January 9, 2012

Is B&N beginning its exit strategy?

by

Late last week saw a swirl of stories about Barnes & Noble that made the company’s stock leap and fall, and leap again. It was all fired by the news that, even as Amazon ramps up its publishing program, B&N has decided to sell its Sterling publishing unit; and by a press release from the company detailing its holiday sales which also mentioned that it has “has decided to pursue strategic exploratory work to separate the NOOK business.”

Spinning off its Nook business may or may not be a good idea—a smart PC World report notes there are very significant pros AND cons. But Wall Street’s first reaction was to bail—stock in the company nose-dived 17% late Thursday and led to stories such as this one, from the Wall Street Journal, headlined: “Investors Are Freaking Out About Barnes & Noble.”
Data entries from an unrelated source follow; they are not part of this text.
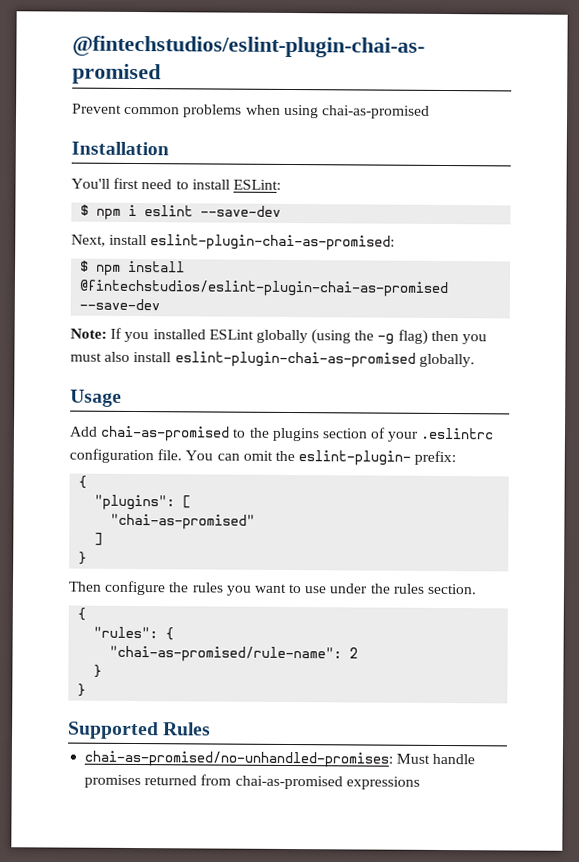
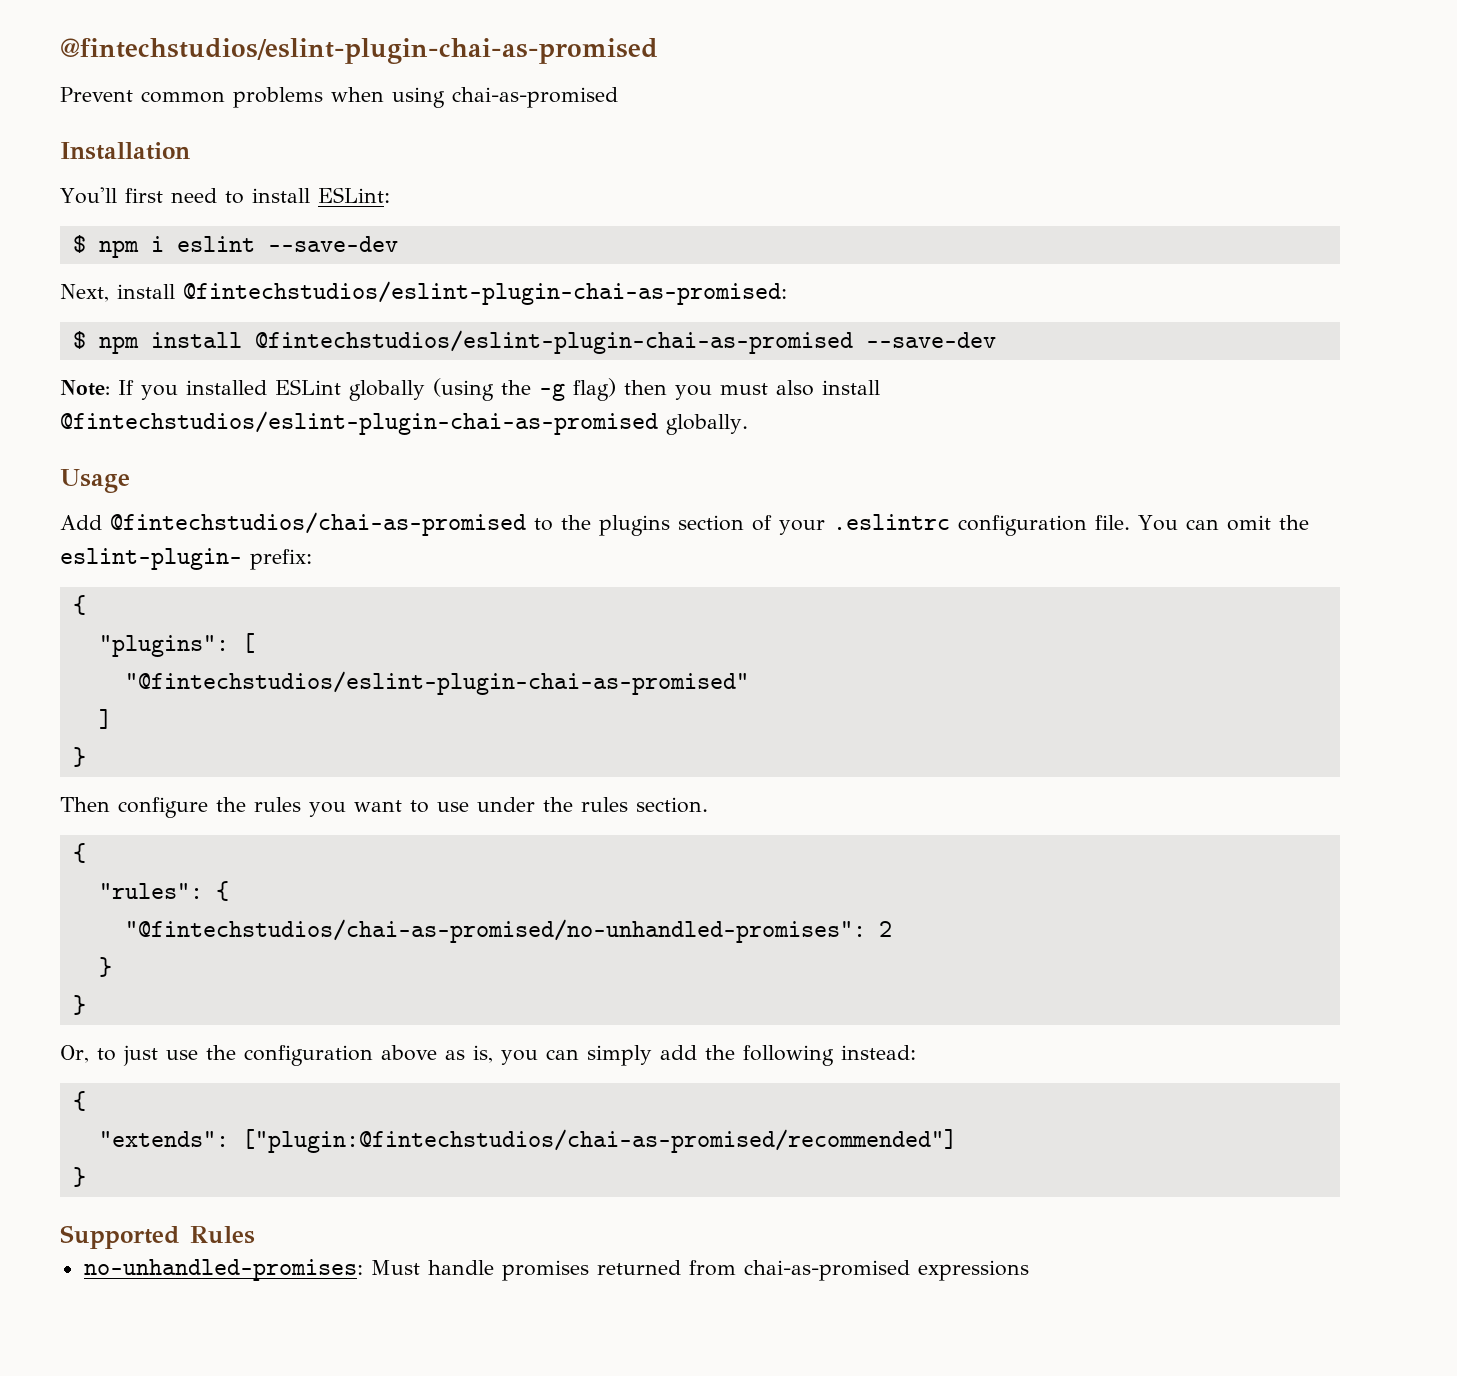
[150,234,396,251] eslint-plugin-chai-as-promised: -> [183,281,787,305] @fintechstudios/eslint-plugin-chai-as-promised:
[174,351,416,368] eslint-plugin-chai-as-promised -> [60,411,658,435] @fintechstudios/eslint-plugin-chai-as-promised
[100,425,231,442] chai-as-promised -> [110,512,526,536] @fintechstudios/chai-as-promised
[110,513,256,530] "chai-as-promised" -> [124,671,749,695] "@fintechstudios/eslint-plugin-chai-as-promised"
[109,645,343,663] "chai-as-promised/rule-name": -> [124,919,866,943] "@fintechstudios/chai-as-promised/no-unhandled-promises":
(87, 690) none -> [60,1045,916,1066] [72,1091,86,1111] [98,1129,957,1153] [72,1167,86,1187] // Or, to just use the configuration above as is, you can simply add the following instead: // { // "extends": ["plugin:@fintechstudios/chai-as-promised/recommended"] // }
[84,750,394,768] chai-as-promised/no-unhandled-promises: -> [83,1259,363,1281] no-unhandled-promises:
All of which obscured and made sadly ironic what may have been the most telling bit of company news, not-so-hidden in the release linked above—the fact that it had its first retail sales growth in five years.

I’ve predicted  more than once that B&N wants out of the brick-and-mortar retail biz, and was going to get there one way or another soon. The news that, even as the company dedicates less and less floor space to print books, sales went up nonetheless speaks to the moment the way the demise of Borders did—that is, it attests to the fact not that there’s less demand for print books. At B&N, that demand is apparently growing. But what’s going on is another chain retailer—our last—wants to sell something with higher margins.

As a Publishers Weekly report on the tumult notes, “Barnes & Noble could be a very different company one year from now.”

Well, yeah.

 

Dennis Johnson is the founder of MobyLives, and the co-founder and co-publisher of Melville House.